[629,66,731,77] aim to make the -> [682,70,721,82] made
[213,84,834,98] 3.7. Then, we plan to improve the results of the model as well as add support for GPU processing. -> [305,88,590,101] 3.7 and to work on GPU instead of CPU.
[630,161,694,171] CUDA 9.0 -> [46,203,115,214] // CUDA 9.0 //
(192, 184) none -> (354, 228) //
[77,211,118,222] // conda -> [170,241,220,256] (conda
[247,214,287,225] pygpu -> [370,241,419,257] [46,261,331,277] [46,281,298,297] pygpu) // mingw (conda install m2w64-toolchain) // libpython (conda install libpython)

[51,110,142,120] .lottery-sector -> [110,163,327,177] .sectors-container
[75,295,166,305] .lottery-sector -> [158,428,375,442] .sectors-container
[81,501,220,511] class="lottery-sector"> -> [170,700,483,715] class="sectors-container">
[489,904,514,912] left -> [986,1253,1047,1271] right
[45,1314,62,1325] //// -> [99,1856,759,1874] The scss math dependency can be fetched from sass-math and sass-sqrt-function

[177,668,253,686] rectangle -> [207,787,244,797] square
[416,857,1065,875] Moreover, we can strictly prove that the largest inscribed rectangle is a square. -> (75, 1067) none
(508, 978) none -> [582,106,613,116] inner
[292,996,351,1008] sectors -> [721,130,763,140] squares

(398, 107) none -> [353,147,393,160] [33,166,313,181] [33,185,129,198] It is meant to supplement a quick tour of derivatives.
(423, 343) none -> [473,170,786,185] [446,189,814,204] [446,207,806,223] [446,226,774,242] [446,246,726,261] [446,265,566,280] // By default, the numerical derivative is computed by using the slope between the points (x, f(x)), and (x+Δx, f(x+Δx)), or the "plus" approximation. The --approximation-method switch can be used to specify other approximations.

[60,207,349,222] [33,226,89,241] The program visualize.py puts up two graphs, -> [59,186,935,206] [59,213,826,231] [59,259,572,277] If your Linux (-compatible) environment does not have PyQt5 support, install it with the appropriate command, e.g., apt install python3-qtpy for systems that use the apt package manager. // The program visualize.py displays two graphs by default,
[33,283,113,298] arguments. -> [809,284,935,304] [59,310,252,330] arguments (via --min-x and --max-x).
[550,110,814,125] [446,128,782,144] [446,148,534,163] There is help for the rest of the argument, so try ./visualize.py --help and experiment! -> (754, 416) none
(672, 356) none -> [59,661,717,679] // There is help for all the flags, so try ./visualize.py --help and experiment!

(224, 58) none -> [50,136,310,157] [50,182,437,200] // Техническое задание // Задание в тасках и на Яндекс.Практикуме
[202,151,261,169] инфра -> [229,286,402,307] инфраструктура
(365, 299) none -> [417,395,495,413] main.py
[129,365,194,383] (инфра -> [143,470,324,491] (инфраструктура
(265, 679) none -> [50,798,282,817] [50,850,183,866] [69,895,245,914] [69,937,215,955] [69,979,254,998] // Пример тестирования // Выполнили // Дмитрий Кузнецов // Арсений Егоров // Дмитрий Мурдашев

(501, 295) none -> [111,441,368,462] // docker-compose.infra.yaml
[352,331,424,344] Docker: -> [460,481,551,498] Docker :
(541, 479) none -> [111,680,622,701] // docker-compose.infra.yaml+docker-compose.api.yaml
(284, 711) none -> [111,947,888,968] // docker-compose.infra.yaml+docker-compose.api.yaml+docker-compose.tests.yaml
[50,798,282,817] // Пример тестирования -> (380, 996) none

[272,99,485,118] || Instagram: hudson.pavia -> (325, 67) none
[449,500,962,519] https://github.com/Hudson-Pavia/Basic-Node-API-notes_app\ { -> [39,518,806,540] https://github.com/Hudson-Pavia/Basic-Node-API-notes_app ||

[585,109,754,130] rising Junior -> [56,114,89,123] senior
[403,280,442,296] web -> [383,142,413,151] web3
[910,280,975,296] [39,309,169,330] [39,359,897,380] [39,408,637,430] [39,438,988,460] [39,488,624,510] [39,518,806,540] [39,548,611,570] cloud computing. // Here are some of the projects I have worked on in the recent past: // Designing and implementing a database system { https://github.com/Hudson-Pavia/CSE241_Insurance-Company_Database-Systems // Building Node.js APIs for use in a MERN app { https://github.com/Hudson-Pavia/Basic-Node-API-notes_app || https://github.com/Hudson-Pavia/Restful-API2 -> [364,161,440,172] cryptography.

□ □ □ □ □

## Task brief
Your response should consist of the data above, duplicated exactly.

## Result of this task
[629,66,731,77] aim to make the -> [682,70,721,82] made
[213,84,834,98] 3.7. Then, we plan to improve the results of the model as well as add support for GPU processing. -> [305,88,590,101] 3.7 and to work on GPU instead of CPU.
[630,161,694,171] CUDA 9.0 -> [46,203,115,214] // CUDA 9.0 //
(192, 184) none -> (354, 228) //
[77,211,118,222] // conda -> [170,241,220,256] (conda
[247,214,287,225] pygpu -> [370,241,419,257] [46,261,331,277] [46,281,298,297] pygpu) // mingw (conda install m2w64-toolchain) // libpython (conda install libpython)

[51,110,142,120] .lottery-sector -> [110,163,327,177] .sectors-container
[75,295,166,305] .lottery-sector -> [158,428,375,442] .sectors-container
[81,501,220,511] class="lottery-sector"> -> [170,700,483,715] class="sectors-container">
[489,904,514,912] left -> [986,1253,1047,1271] right
[45,1314,62,1325] //// -> [99,1856,759,1874] The scss math dependency can be fetched from sass-math and sass-sqrt-function

[177,668,253,686] rectangle -> [207,787,244,797] square
[416,857,1065,875] Moreover, we can strictly prove that the largest inscribed rectangle is a square. -> (75, 1067) none
(508, 978) none -> [582,106,613,116] inner
[292,996,351,1008] sectors -> [721,130,763,140] squares

(398, 107) none -> [353,147,393,160] [33,166,313,181] [33,185,129,198] It is meant to supplement a quick tour of derivatives.
(423, 343) none -> [473,170,786,185] [446,189,814,204] [446,207,806,223] [446,226,774,242] [446,246,726,261] [446,265,566,280] // By default, the numerical derivative is computed by using the slope between the points (x, f(x)), and (x+Δx, f(x+Δx)), or the "plus" approximation. The --approximation-method switch can be used to specify other approximations.

[60,207,349,222] [33,226,89,241] The program visualize.py puts up two graphs, -> [59,186,935,206] [59,213,826,231] [59,259,572,277] If your Linux (-compatible) environment does not have PyQt5 support, install it with the appropriate command, e.g., apt install python3-qtpy for systems that use the apt package manager. // The program visualize.py displays two graphs by default,
[33,283,113,298] arguments. -> [809,284,935,304] [59,310,252,330] arguments (via --min-x and --max-x).
[550,110,814,125] [446,128,782,144] [446,148,534,163] There is help for the rest of the argument, so try ./visualize.py --help and experiment! -> (754, 416) none
(672, 356) none -> [59,661,717,679] // There is help for all the flags, so try ./visualize.py --help and experiment!

(224, 58) none -> [50,136,310,157] [50,182,437,200] // Техническое задание // Задание в тасках и на Яндекс.Практикуме
[202,151,261,169] инфра -> [229,286,402,307] инфраструктура
(365, 299) none -> [417,395,495,413] main.py
[129,365,194,383] (инфра -> [143,470,324,491] (инфраструктура
(265, 679) none -> [50,798,282,817] [50,850,183,866] [69,895,245,914] [69,937,215,955] [69,979,254,998] // Пример тестирования // Выполнили // Дмитрий Кузнецов // Арсений Егоров // Дмитрий Мурдашев

(501, 295) none -> [111,441,368,462] // docker-compose.infra.yaml
[352,331,424,344] Docker: -> [460,481,551,498] Docker :
(541, 479) none -> [111,680,622,701] // docker-compose.infra.yaml+docker-compose.api.yaml
(284, 711) none -> [111,947,888,968] // docker-compose.infra.yaml+docker-compose.api.yaml+docker-compose.tests.yaml
[50,798,282,817] // Пример тестирования -> (380, 996) none

[272,99,485,118] || Instagram: hudson.pavia -> (325, 67) none
[449,500,962,519] https://github.com/Hudson-Pavia/Basic-Node-API-notes_app\ { -> [39,518,806,540] https://github.com/Hudson-Pavia/Basic-Node-API-notes_app ||

[585,109,754,130] rising Junior -> [56,114,89,123] senior
[403,280,442,296] web -> [383,142,413,151] web3
[910,280,975,296] [39,309,169,330] [39,359,897,380] [39,408,637,430] [39,438,988,460] [39,488,624,510] [39,518,806,540] [39,548,611,570] cloud computing. // Here are some of the projects I have worked on in the recent past: // Designing and implementing a database system { https://github.com/Hudson-Pavia/CSE241_Insurance-Company_Database-Systems // Building Node.js APIs for use in a MERN app { https://github.com/Hudson-Pavia/Basic-Node-API-notes_app || https://github.com/Hudson-Pavia/Restful-API2 -> [364,161,440,172] cryptography.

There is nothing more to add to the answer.